Personal information
- Full name: Luiz Alberto Cardoso de Araújo
- Born: 27 June 1987 (age 39) Artur Nogueira, São Paulo, Brazil
- Height: 1.88 m (6 ft 2 in)
- Weight: 88 kg (194 lb)

Sport
- Sport: Athletics
- Event: Decathlon
- Club: BM&F Bovespa
- Coached by: Edemar Alves dos Santos

Medal record
Representing Brazil
Pan American Games
| Bronze medal – third place | 2015 Toronto | Decathlon |

= Luiz Alberto de Araújo =

Brazilian decathlete (born 1987)

Luiz Alberto Cardoso de Araújo (born 27 June 1987) is a Brazilian decathlete.

==Career==
He broke the South American record in decathlon on 30 June 2012, with 8,276 points.

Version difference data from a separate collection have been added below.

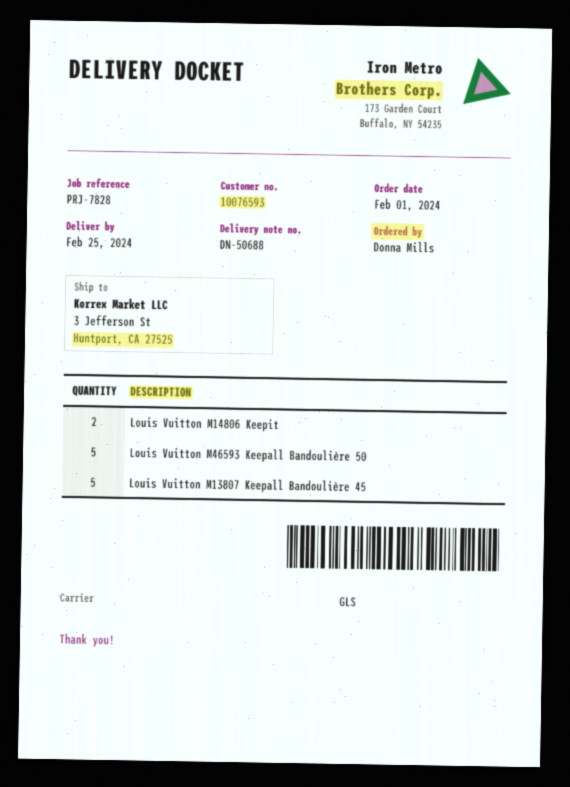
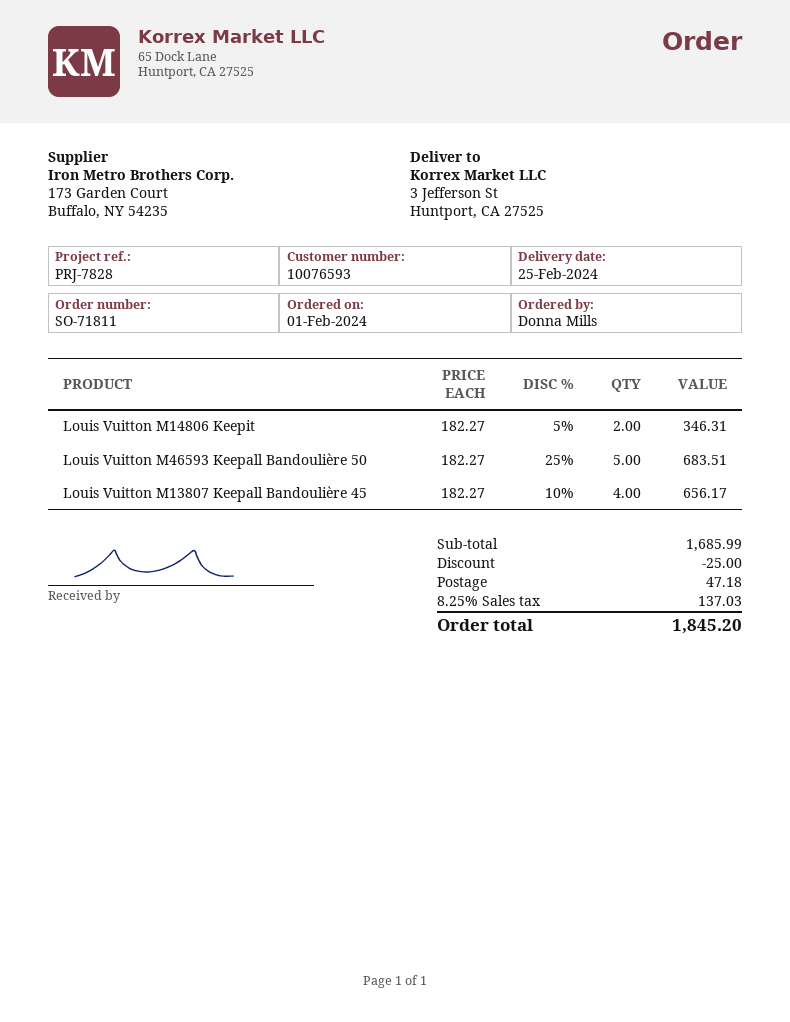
Louis Vuitton M13807 Keepall Bandoulière 45: 5 -> 4

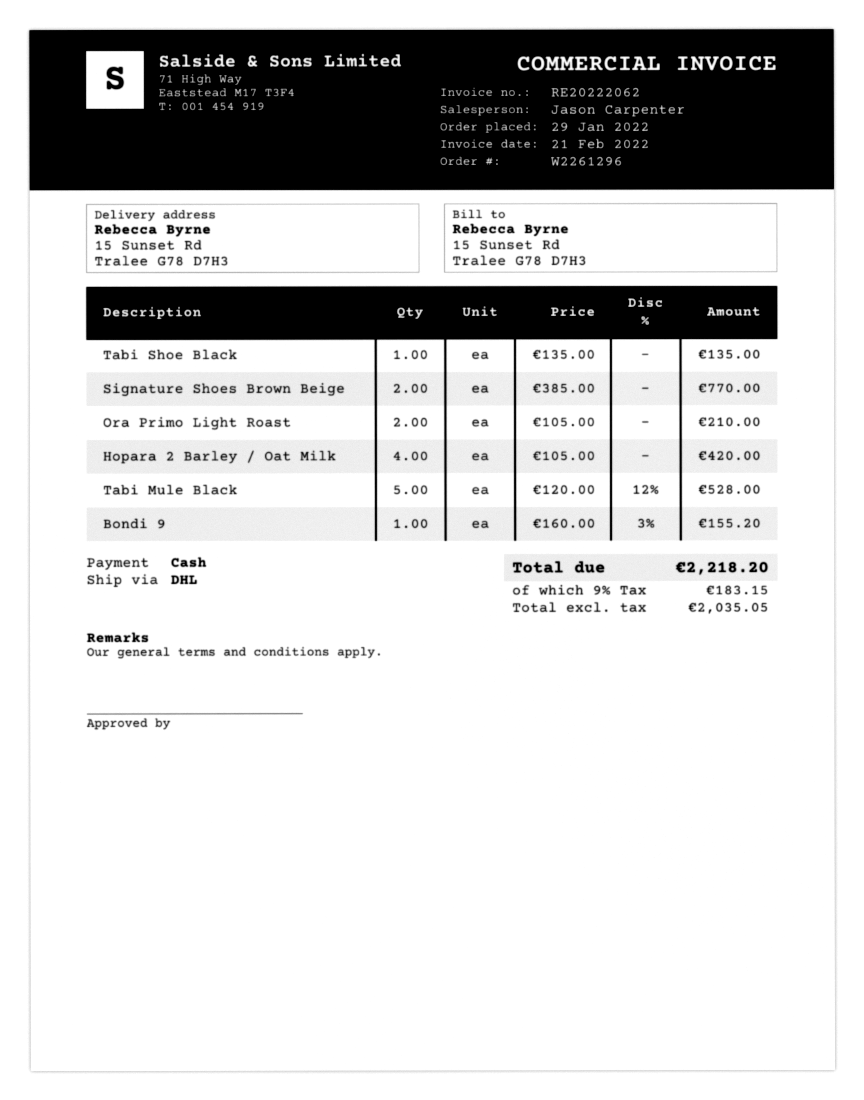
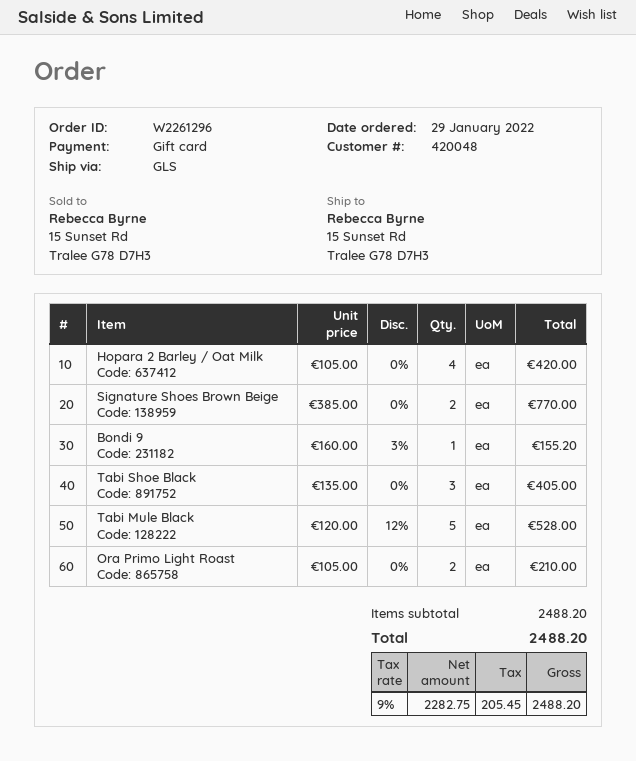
payment method: cash -> gift card
shipping method: DHL -> GLS
Tabi Shoe Black: 1 x 135.00 = 135.00 -> 3 x 135.00 = 405.00
net: 2035.05 -> 2282.75
tax: 9% = 183.15 -> 9% = 205.45
total: 2218.20 -> 2488.20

In June 2013, Carlos Chinin broke his record, with the mark of 8,393 points.

He competed at the 2012 Summer Olympics, finishing 19th in decathlon with 7,849 points.

In 2015, he won bronze medal at the Pan American Games in Toronto, Ontario, Canada (8,179 points) and he competed at the 2015 World Championships in Beijing, China.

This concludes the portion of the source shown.